Ever since he moved onto our block, I’d worried that the inanity of our lives might be too much for him, that at some point he’d announce the truth: He’d lived here as a research experiment and now he couldn’t take it anymore. I smiled and turned to face front, now so aware of myself in his sight line, I couldn’t listen to anything until Linda Sue, sitting next to me, raised her hand. “I have a question.”
“Yes?”
“You say we should call in if we see a suspicious person driving down our block, but how are we defining
suspicious person
?”
“That depends. Someone you don’t know driving slowly. Someone who’s dressed badly, or driving an unmarked car. People talk about white vans and there’s truth to that rumor. Some criminals do drive unmarked white vans.”
“I don’t think that’s what you really mean, though, is it?”
“I beg your pardon?”
“I think you mean we should call the police if we see a black or Hispanic man driving down the street.”
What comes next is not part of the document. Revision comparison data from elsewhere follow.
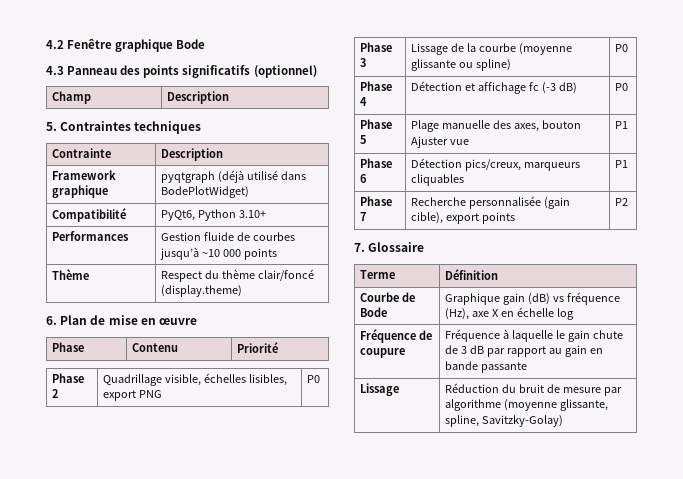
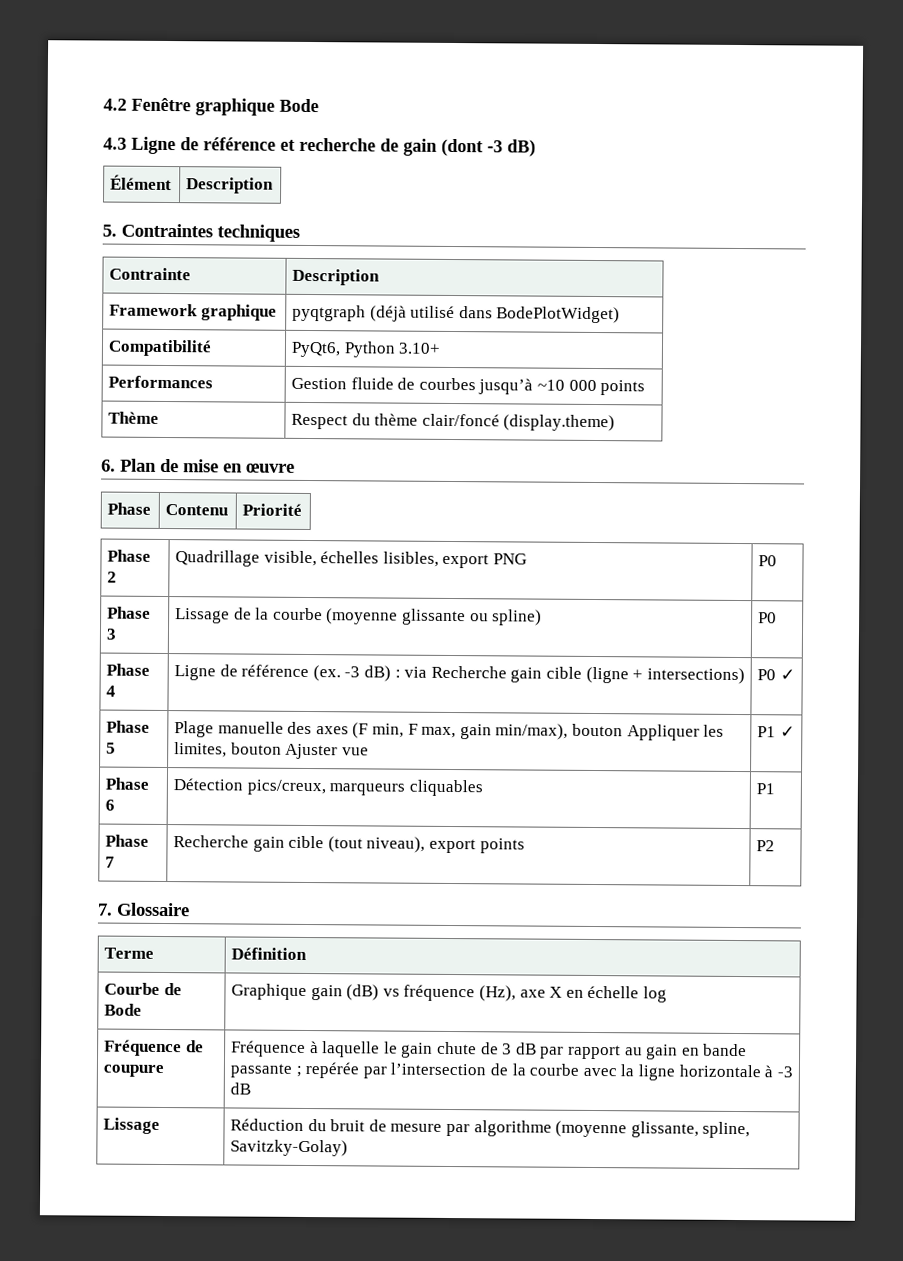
- 4.3 Panneau des points significatifs (optionnel)
- Champ | Description
+ 4.3 Ligne de référence et recherche de gain (dont -3 dB)
+ Élément | Description
- Phase 4 | Détection et affichage fc (-3 dB) | P0
+ Phase 4 | Ligne de référence (ex. -3 dB) : via Recherche gain cible (ligne + intersections) | P0 ✓
- Phase 5 | Plage manuelle des axes, bouton Ajuster vue | P1
+ Phase 5 | Plage manuelle des axes (F min, F max, gain min/max), bouton Appliquer les limites, bouton Ajuster vue | P1 ✓
- Phase 7 | Recherche personnalisée (gain cible), export points | P2
+ Phase 7 | Recherche gain cible (tout niveau), export points | P2
- Fréquence de coupure | Fréquence à laquelle le gain chute de 3 dB par rapport au gain en bande passante
+ Fréquence de coupure | Fréquence à laquelle le gain chute de 3 dB par rapport au gain en bande passante ; repérée par l’intersection de la courbe avec la ligne horizontale à -3 dB

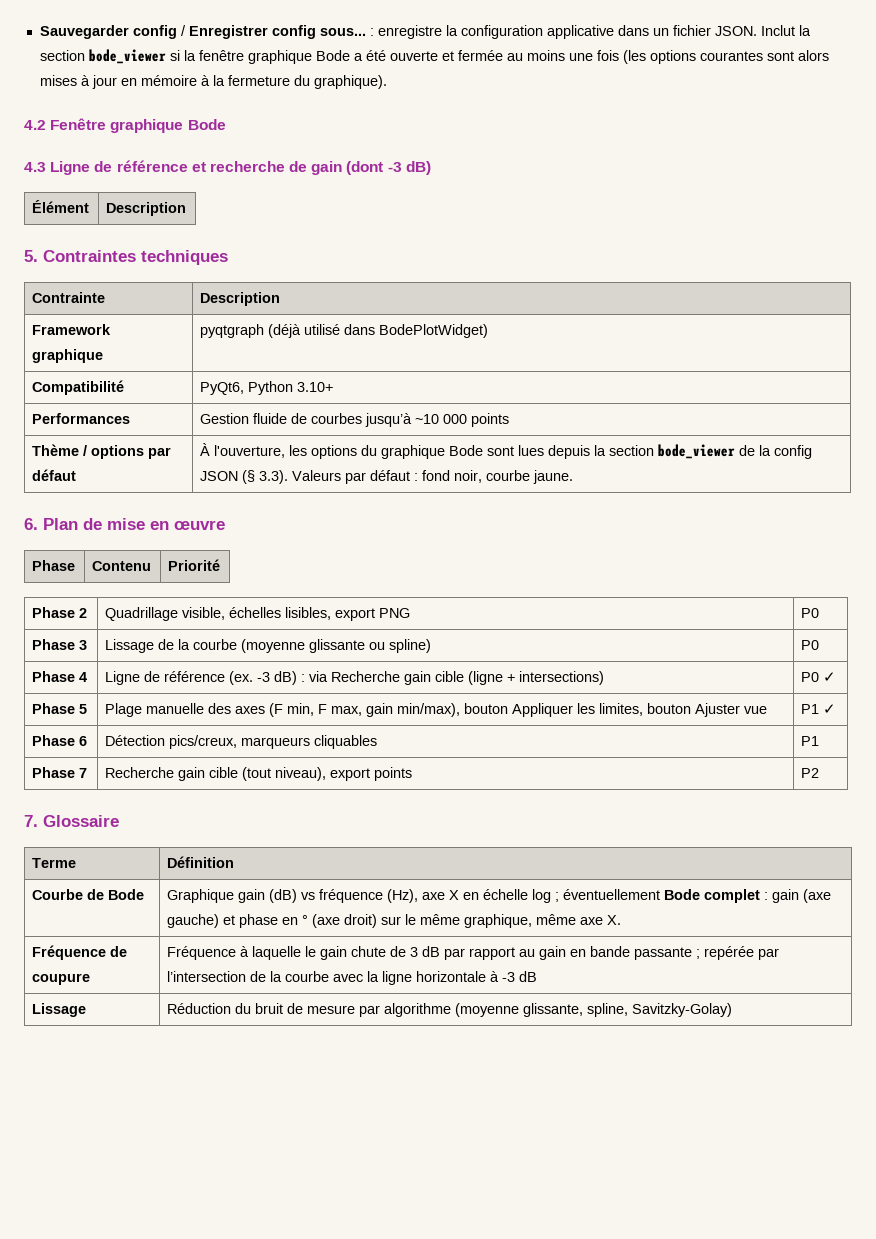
+ Sauvegarder config / Enregistrer config sous... : enregistre la configuration applicative dans un fichier JSON. Inclut la section bode_viewer si la fenêtre graphique Bode a été ouverte et fermée au moins une fois (les options courantes sont alors mises à jour en mémoire à la fermeture du graphique).
- Thème | Respect du thème clair/foncé (display.theme)
+ Thème / options par défaut | À l'ouverture, les options du graphique Bode sont lues depuis la section bode_viewer de la config JSON (§ 3.3). Valeurs par défaut : fond noir, courbe jaune.
- Courbe de Bode | Graphique gain (dB) vs fréquence (Hz), axe X en échelle log
+ Courbe de Bode | Graphique gain (dB) vs fréquence (Hz), axe X en échelle log ; éventuellement Bode complet : gain (axe gauche) et phase en ° (axe droit) sur le même graphique, même axe X.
A silence settled over the room.
“Oh, Linda Sue.” Marianne stood up. “Let’s not get into all that right now.” I could hear Marianne’s impatience, as if she hadn’t even wanted to invite Linda Sue, which was possible. When I’d run into Linda Sue that morning and asked if she was going, she said she hadn’t heard anything about it.
“All
what,
Marianne?” she asked, her voice full of innocence. Marianne crossed her arms over her chest. “All this defensiveness and posturing. I’m sorry, but I’d rather make a mistake and regret it later than get raped at knifepoint.”
Oh, dear,
I thought, wishing I were closer to Geoffrey so I could whisper,
I’m sure Marianne doesn’t mean to sound so ugly.
“This is exactly our point,” the policewoman said, looking down at Linda Sue. “We believe it’s better to make a mistake than to be sorry later.”
“And what do you tell the law-abiding Puerto Rican family who gets dragged into a police station because they made the mistake of driving on our block?”